* _WHAT YOU ARE ASKED TO DO_
Each line of the data below goes into the copy exactly; pictures do not.
----- RECORDS PROVIDED -----
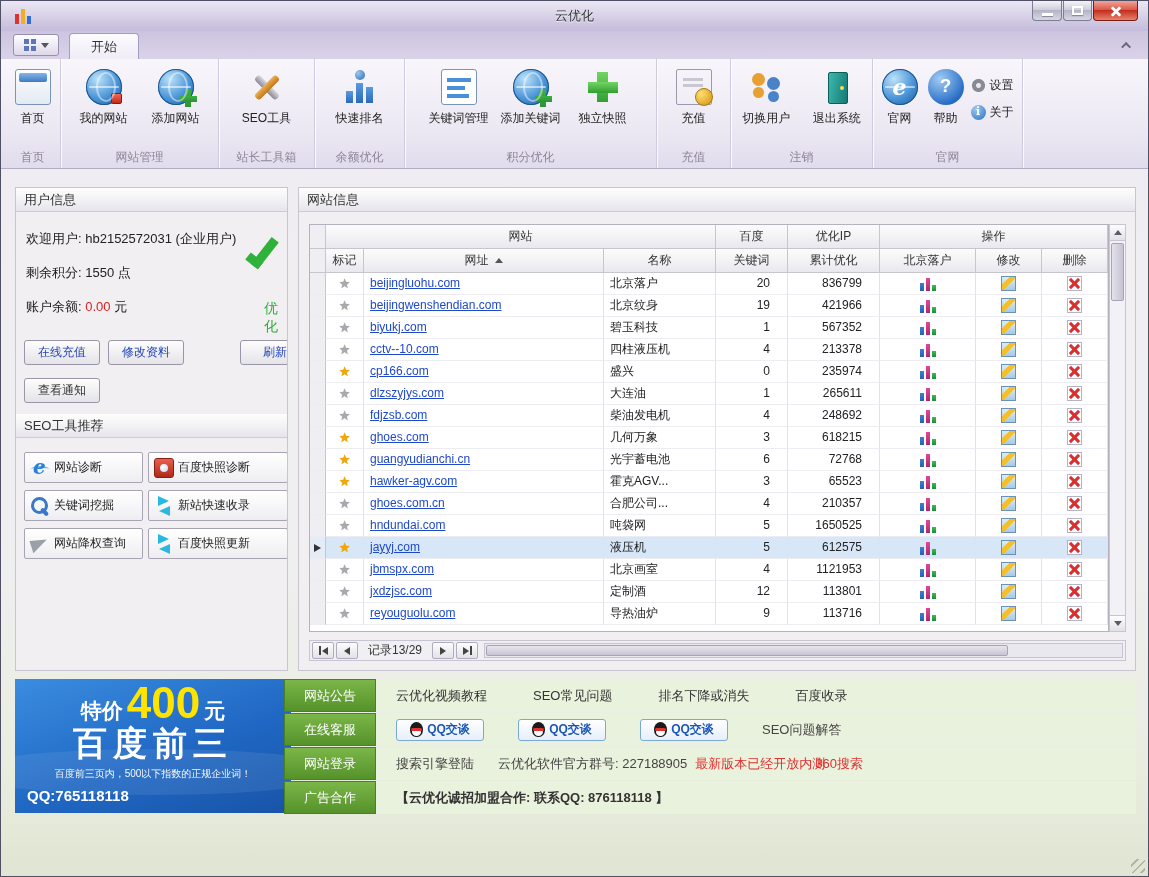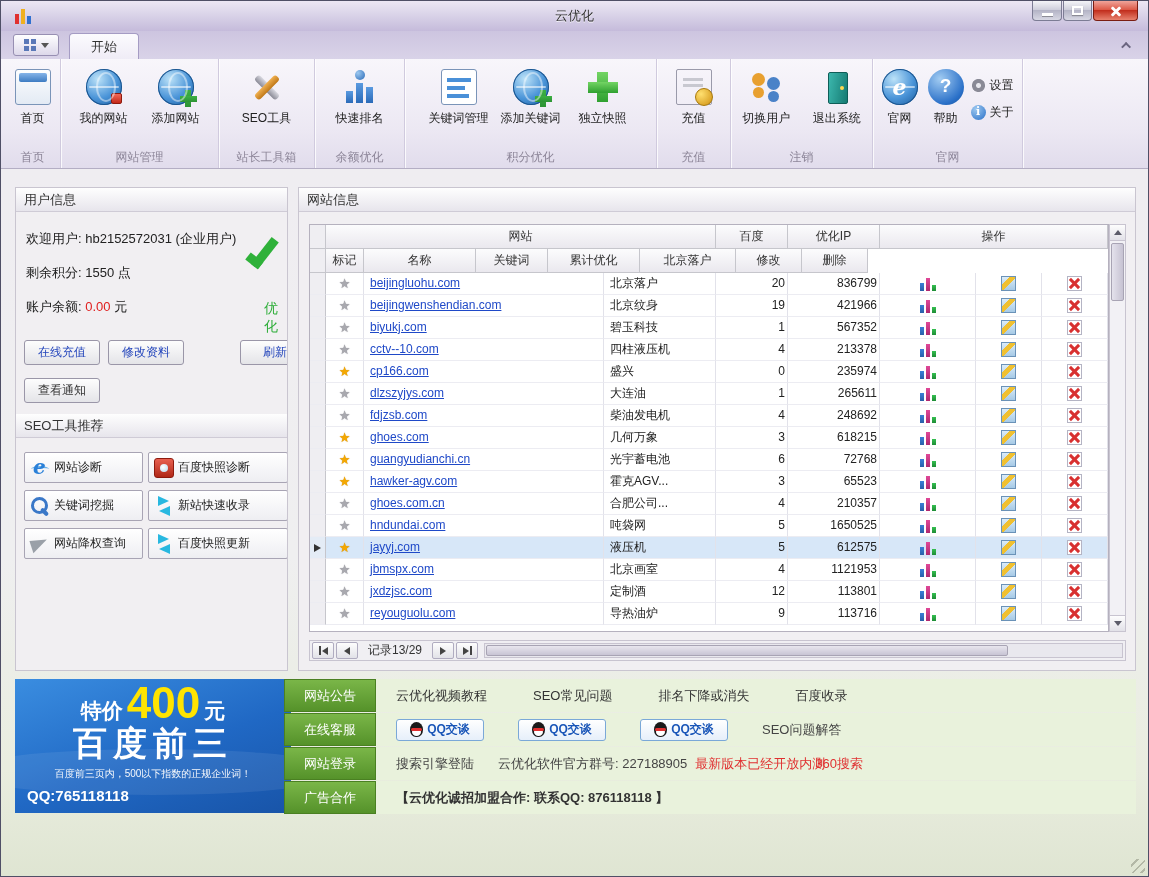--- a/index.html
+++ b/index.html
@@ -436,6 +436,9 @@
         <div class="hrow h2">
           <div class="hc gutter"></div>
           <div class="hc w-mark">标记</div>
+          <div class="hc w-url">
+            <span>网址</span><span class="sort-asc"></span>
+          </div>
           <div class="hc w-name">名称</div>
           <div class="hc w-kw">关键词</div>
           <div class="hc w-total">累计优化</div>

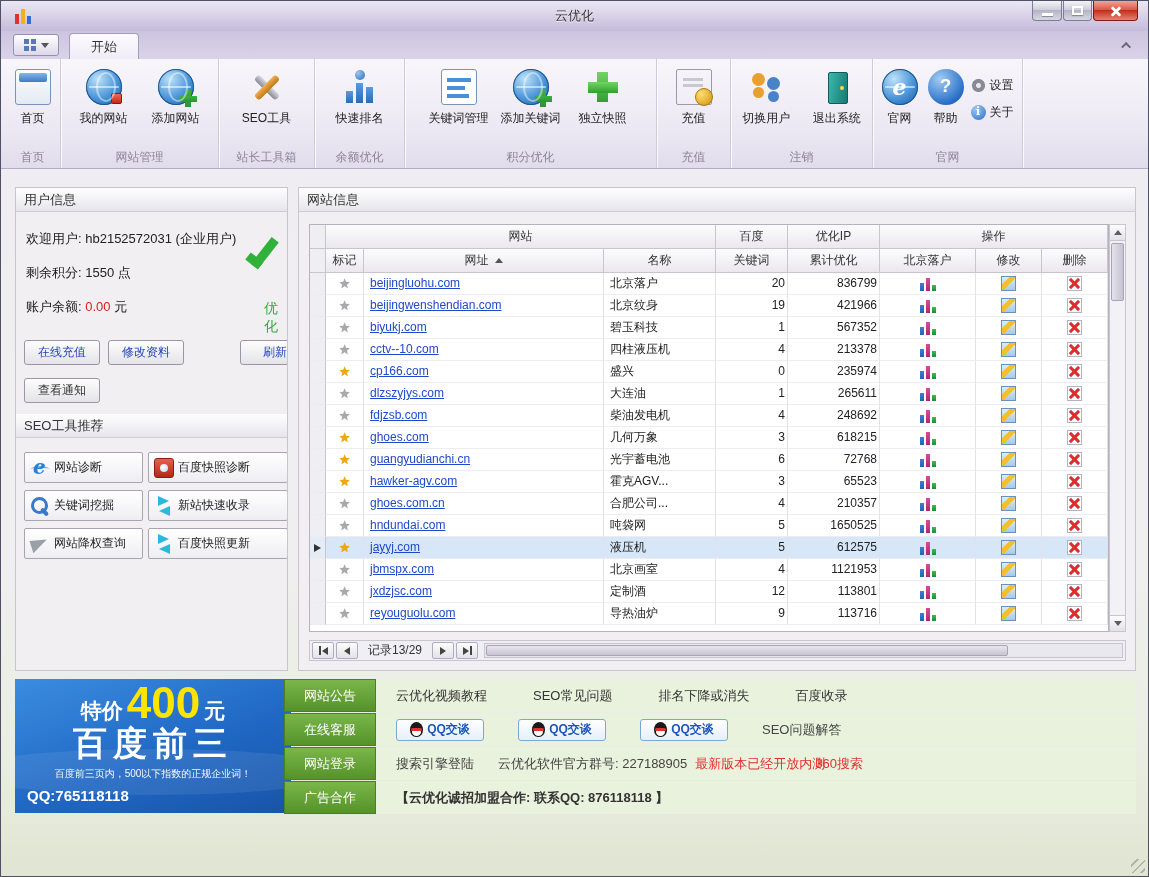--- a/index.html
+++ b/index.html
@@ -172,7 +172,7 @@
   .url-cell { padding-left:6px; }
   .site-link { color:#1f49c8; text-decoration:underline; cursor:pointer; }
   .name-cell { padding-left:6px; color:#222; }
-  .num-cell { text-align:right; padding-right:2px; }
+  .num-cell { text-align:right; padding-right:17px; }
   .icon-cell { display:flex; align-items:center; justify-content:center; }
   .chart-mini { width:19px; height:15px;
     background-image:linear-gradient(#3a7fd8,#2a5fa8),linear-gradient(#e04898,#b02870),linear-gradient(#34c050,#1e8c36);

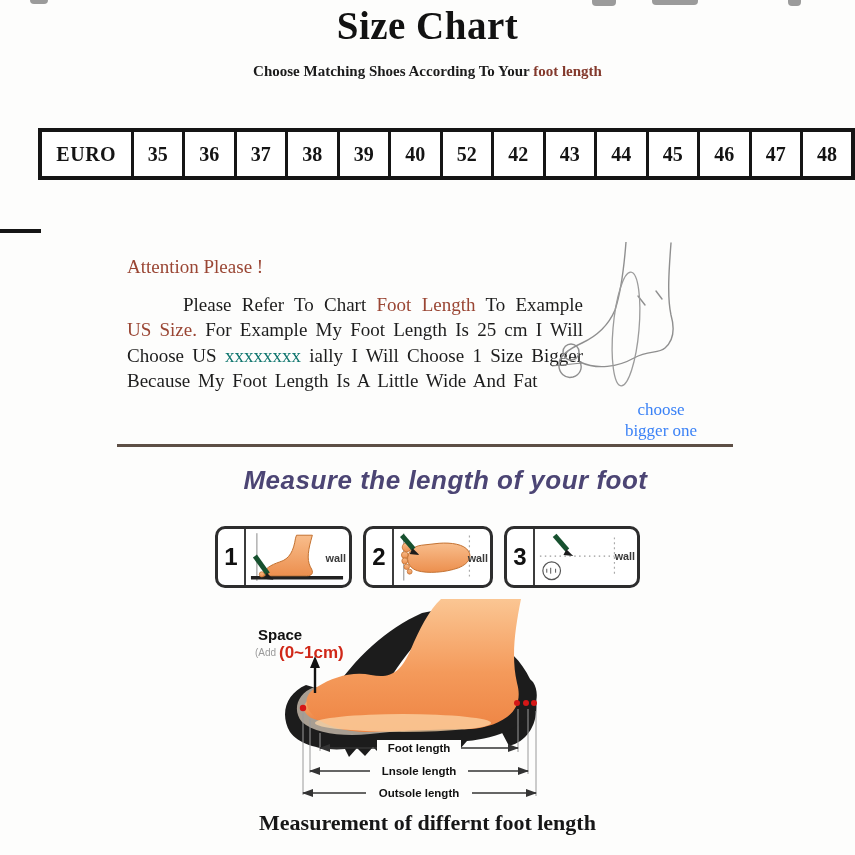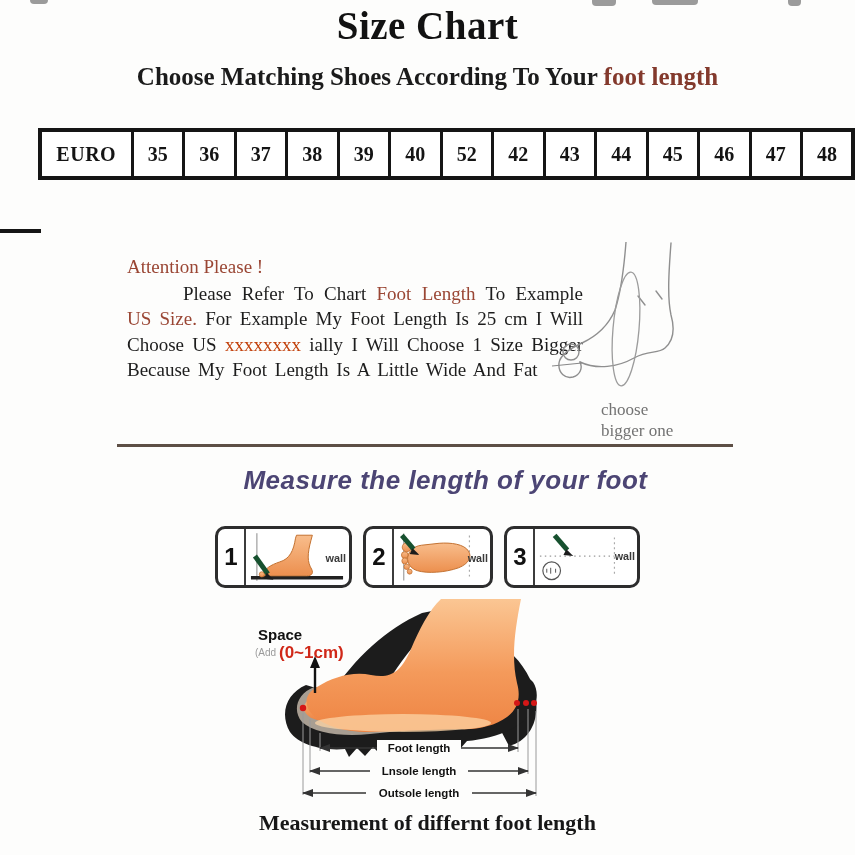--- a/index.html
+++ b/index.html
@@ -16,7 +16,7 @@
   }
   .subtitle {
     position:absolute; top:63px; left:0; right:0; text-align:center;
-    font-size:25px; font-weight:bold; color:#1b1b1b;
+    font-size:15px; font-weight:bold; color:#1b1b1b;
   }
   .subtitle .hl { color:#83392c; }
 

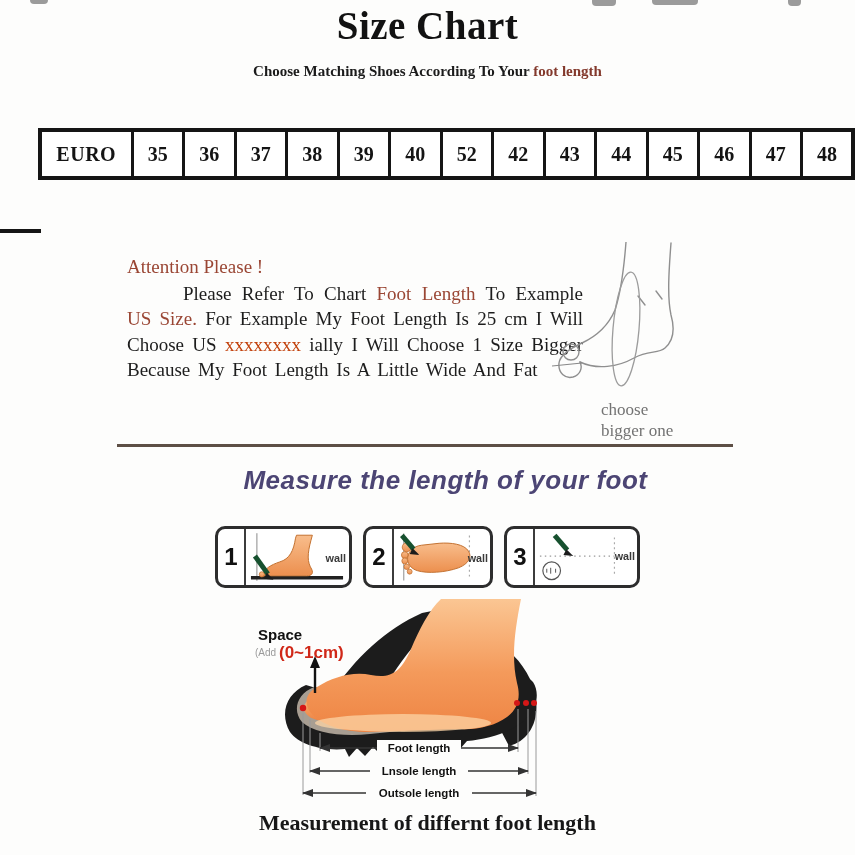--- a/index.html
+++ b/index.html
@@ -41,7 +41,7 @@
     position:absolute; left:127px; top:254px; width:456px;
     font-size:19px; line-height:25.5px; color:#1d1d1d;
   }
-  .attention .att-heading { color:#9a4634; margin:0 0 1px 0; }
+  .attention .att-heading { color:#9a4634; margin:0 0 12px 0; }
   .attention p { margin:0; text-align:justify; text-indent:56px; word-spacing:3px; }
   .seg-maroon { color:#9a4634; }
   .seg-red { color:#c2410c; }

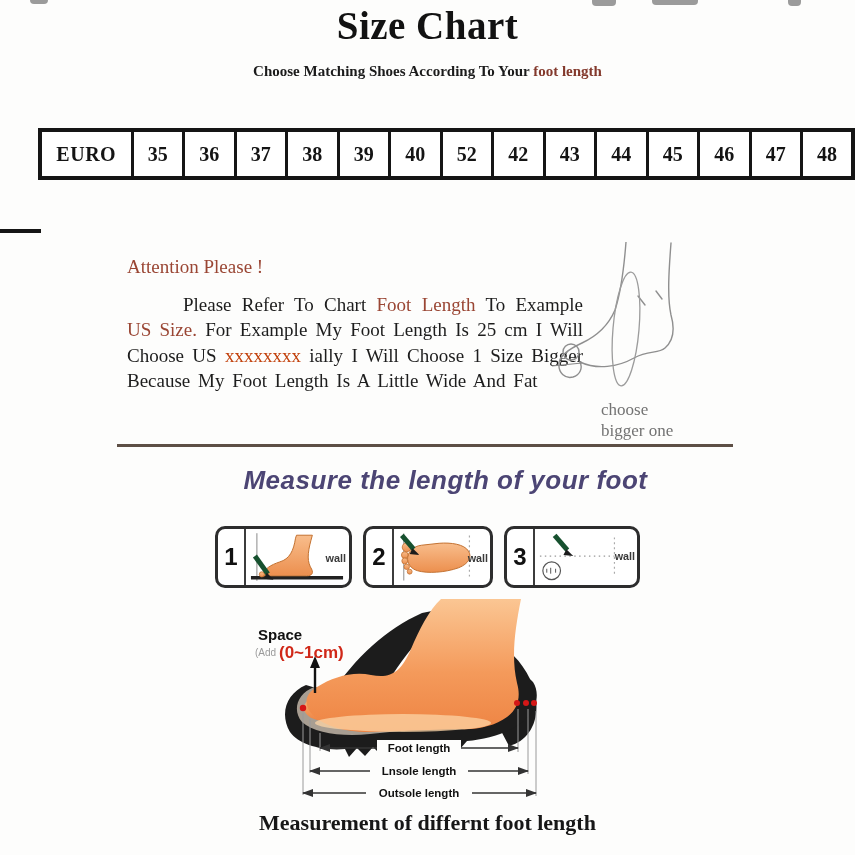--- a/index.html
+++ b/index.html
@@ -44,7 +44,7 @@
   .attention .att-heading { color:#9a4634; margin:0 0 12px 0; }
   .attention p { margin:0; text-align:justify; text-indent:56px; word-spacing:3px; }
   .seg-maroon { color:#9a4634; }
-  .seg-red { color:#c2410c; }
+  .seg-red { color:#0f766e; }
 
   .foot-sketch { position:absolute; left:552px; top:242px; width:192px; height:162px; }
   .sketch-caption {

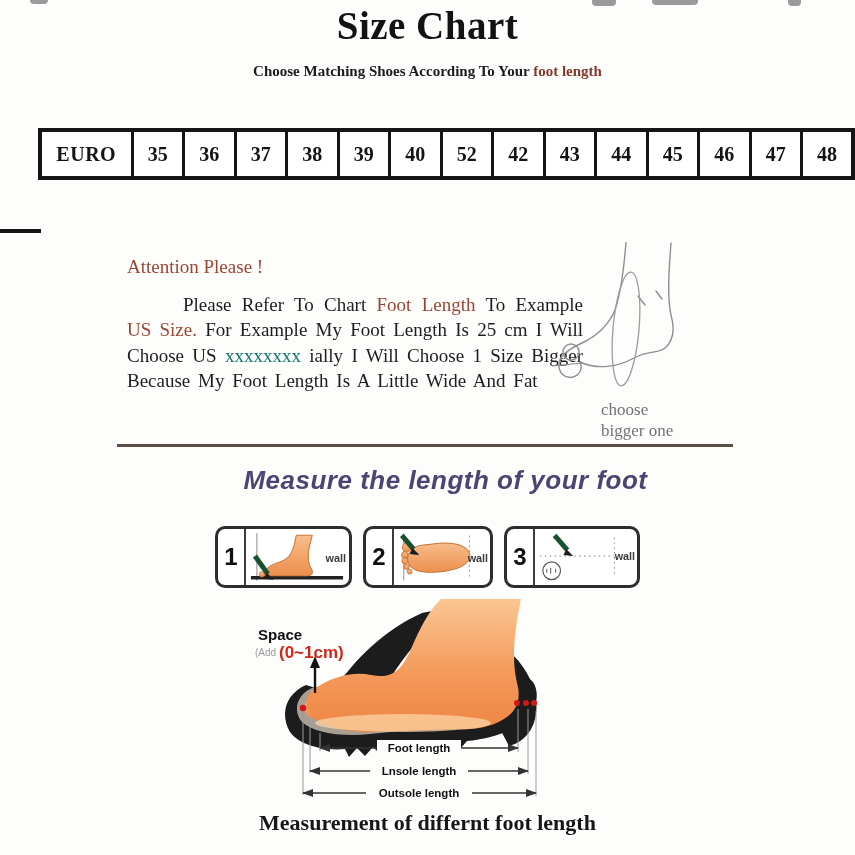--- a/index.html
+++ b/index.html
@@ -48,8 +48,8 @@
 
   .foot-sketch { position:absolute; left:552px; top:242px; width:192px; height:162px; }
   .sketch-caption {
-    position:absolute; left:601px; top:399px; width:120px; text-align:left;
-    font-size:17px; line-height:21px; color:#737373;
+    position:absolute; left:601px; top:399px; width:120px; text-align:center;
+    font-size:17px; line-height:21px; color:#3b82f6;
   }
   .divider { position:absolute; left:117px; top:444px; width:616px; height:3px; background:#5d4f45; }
-----
* _SOLUTION TO THIS PROBLEM_
--- a/index.html
+++ b/index.html
@@ -436,6 +436,9 @@
         <div class="hrow h2">
           <div class="hc gutter"></div>
           <div class="hc w-mark">标记</div>
+          <div class="hc w-url">
+            <span>网址</span><span class="sort-asc"></span>
+          </div>
           <div class="hc w-name">名称</div>
           <div class="hc w-kw">关键词</div>
           <div class="hc w-total">累计优化</div>

--- a/index.html
+++ b/index.html
@@ -172,7 +172,7 @@
   .url-cell { padding-left:6px; }
   .site-link { color:#1f49c8; text-decoration:underline; cursor:pointer; }
   .name-cell { padding-left:6px; color:#222; }
-  .num-cell { text-align:right; padding-right:2px; }
+  .num-cell { text-align:right; padding-right:17px; }
   .icon-cell { display:flex; align-items:center; justify-content:center; }
   .chart-mini { width:19px; height:15px;
     background-image:linear-gradient(#3a7fd8,#2a5fa8),linear-gradient(#e04898,#b02870),linear-gradient(#34c050,#1e8c36);

--- a/index.html
+++ b/index.html
@@ -16,7 +16,7 @@
   }
   .subtitle {
     position:absolute; top:63px; left:0; right:0; text-align:center;
-    font-size:25px; font-weight:bold; color:#1b1b1b;
+    font-size:15px; font-weight:bold; color:#1b1b1b;
   }
   .subtitle .hl { color:#83392c; }
 

--- a/index.html
+++ b/index.html
@@ -41,7 +41,7 @@
     position:absolute; left:127px; top:254px; width:456px;
     font-size:19px; line-height:25.5px; color:#1d1d1d;
   }
-  .attention .att-heading { color:#9a4634; margin:0 0 1px 0; }
+  .attention .att-heading { color:#9a4634; margin:0 0 12px 0; }
   .attention p { margin:0; text-align:justify; text-indent:56px; word-spacing:3px; }
   .seg-maroon { color:#9a4634; }
   .seg-red { color:#c2410c; }

--- a/index.html
+++ b/index.html
@@ -44,7 +44,7 @@
   .attention .att-heading { color:#9a4634; margin:0 0 12px 0; }
   .attention p { margin:0; text-align:justify; text-indent:56px; word-spacing:3px; }
   .seg-maroon { color:#9a4634; }
-  .seg-red { color:#c2410c; }
+  .seg-red { color:#0f766e; }
 
   .foot-sketch { position:absolute; left:552px; top:242px; width:192px; height:162px; }
   .sketch-caption {

--- a/index.html
+++ b/index.html
@@ -48,8 +48,8 @@
 
   .foot-sketch { position:absolute; left:552px; top:242px; width:192px; height:162px; }
   .sketch-caption {
-    position:absolute; left:601px; top:399px; width:120px; text-align:left;
-    font-size:17px; line-height:21px; color:#737373;
+    position:absolute; left:601px; top:399px; width:120px; text-align:center;
+    font-size:17px; line-height:21px; color:#3b82f6;
   }
   .divider { position:absolute; left:117px; top:444px; width:616px; height:3px; background:#5d4f45; }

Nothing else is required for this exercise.